### Web page edit records
□ □ □ □

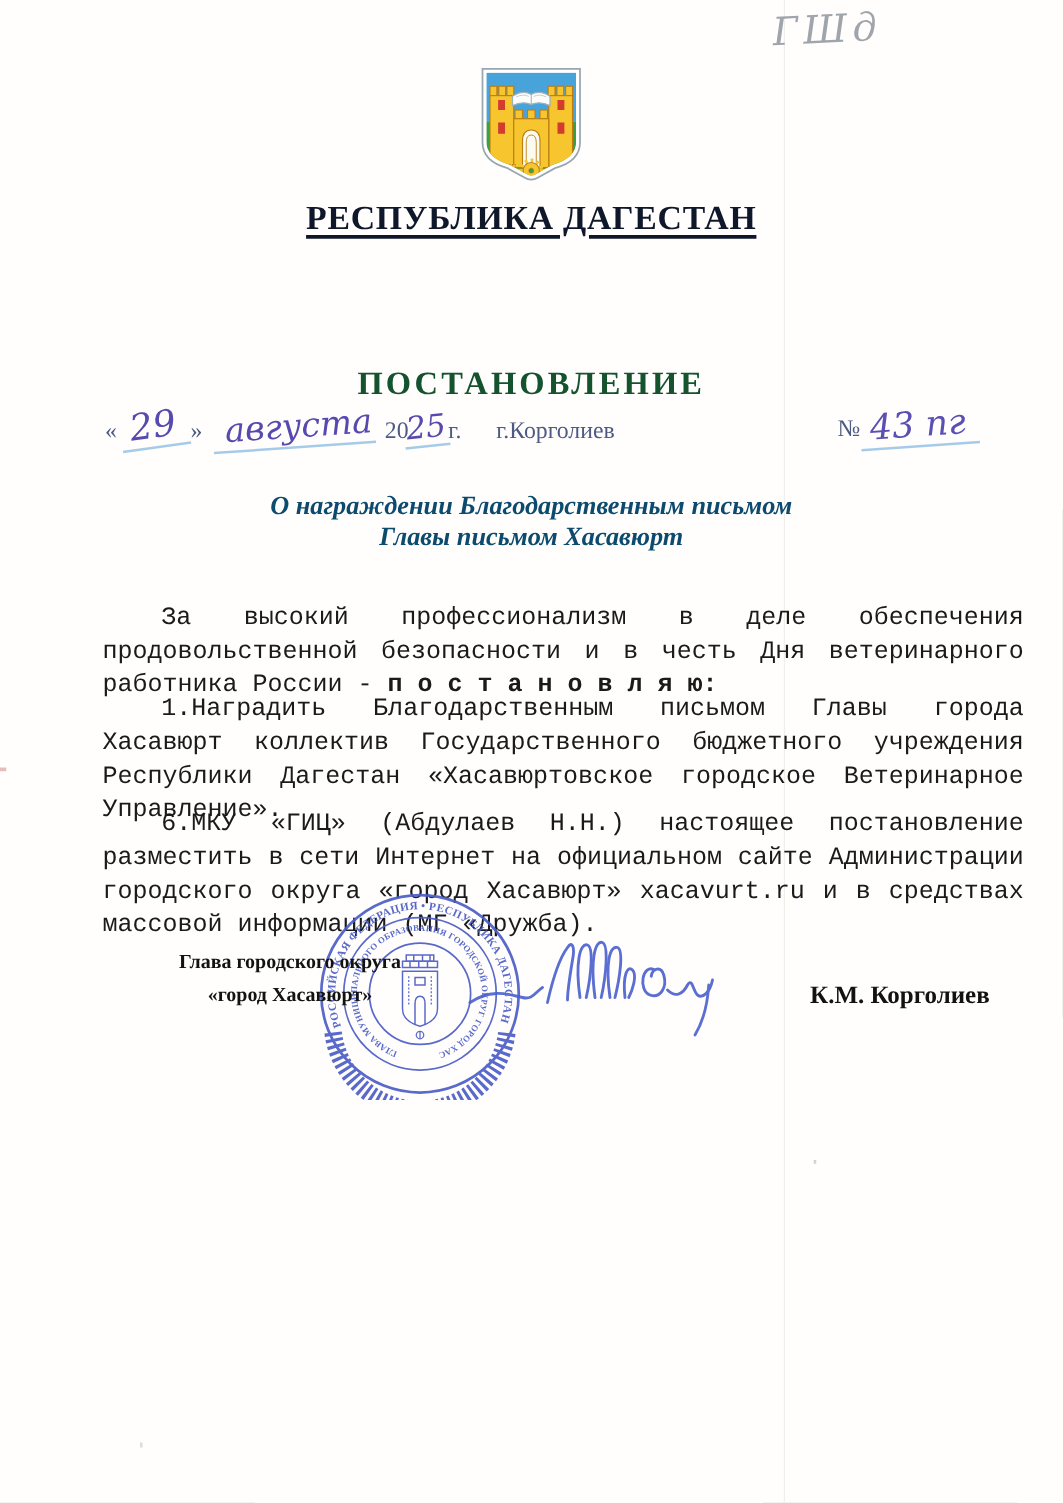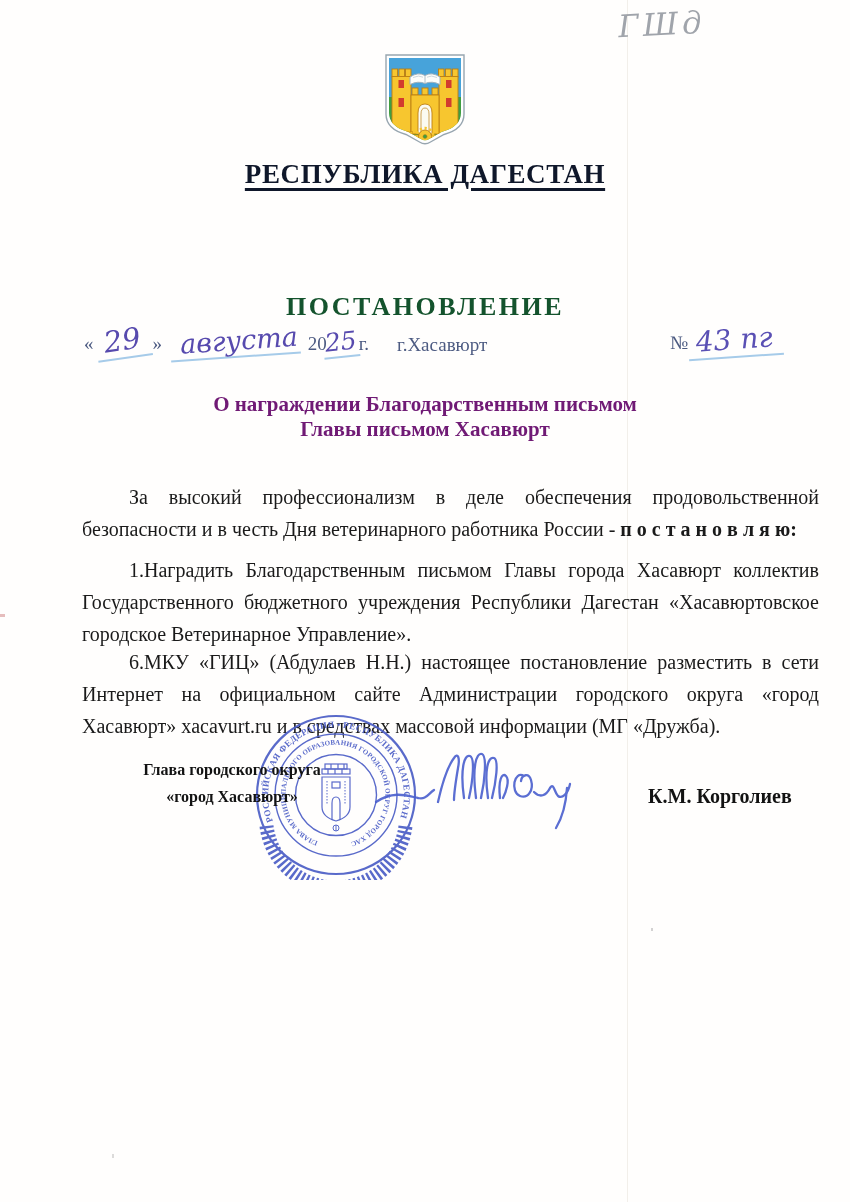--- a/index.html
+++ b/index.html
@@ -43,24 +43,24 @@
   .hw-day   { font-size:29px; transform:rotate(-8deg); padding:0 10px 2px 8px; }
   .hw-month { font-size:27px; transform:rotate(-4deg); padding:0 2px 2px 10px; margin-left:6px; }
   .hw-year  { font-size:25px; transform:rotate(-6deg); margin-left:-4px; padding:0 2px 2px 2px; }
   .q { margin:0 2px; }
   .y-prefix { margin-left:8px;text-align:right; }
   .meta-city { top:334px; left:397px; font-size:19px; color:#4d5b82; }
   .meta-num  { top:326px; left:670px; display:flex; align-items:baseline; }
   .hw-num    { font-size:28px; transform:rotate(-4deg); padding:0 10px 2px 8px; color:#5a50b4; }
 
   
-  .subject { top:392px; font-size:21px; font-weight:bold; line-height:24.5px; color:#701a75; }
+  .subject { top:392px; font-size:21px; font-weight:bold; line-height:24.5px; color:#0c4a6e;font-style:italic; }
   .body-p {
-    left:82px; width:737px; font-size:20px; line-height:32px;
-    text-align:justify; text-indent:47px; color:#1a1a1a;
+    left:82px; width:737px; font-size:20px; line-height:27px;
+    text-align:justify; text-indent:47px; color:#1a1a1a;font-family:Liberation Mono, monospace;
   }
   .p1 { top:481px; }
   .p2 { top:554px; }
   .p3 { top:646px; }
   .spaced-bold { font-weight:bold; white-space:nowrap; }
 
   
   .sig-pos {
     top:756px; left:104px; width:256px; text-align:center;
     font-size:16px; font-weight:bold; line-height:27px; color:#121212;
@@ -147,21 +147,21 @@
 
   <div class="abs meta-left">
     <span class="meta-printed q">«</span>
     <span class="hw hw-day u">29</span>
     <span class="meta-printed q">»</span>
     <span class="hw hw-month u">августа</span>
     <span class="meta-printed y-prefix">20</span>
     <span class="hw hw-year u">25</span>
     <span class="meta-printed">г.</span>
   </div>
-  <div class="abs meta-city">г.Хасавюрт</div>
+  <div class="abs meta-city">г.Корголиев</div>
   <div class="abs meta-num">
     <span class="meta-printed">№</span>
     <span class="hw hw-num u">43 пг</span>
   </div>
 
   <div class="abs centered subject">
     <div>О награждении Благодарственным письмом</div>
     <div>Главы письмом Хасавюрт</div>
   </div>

□ □ □ □

### Assignment
From the data, pick out every line that includes "prefix".

### Written response
   .y-prefix { margin-left:8px;text-align:right; }
     <span class="meta-printed y-prefix">20</span>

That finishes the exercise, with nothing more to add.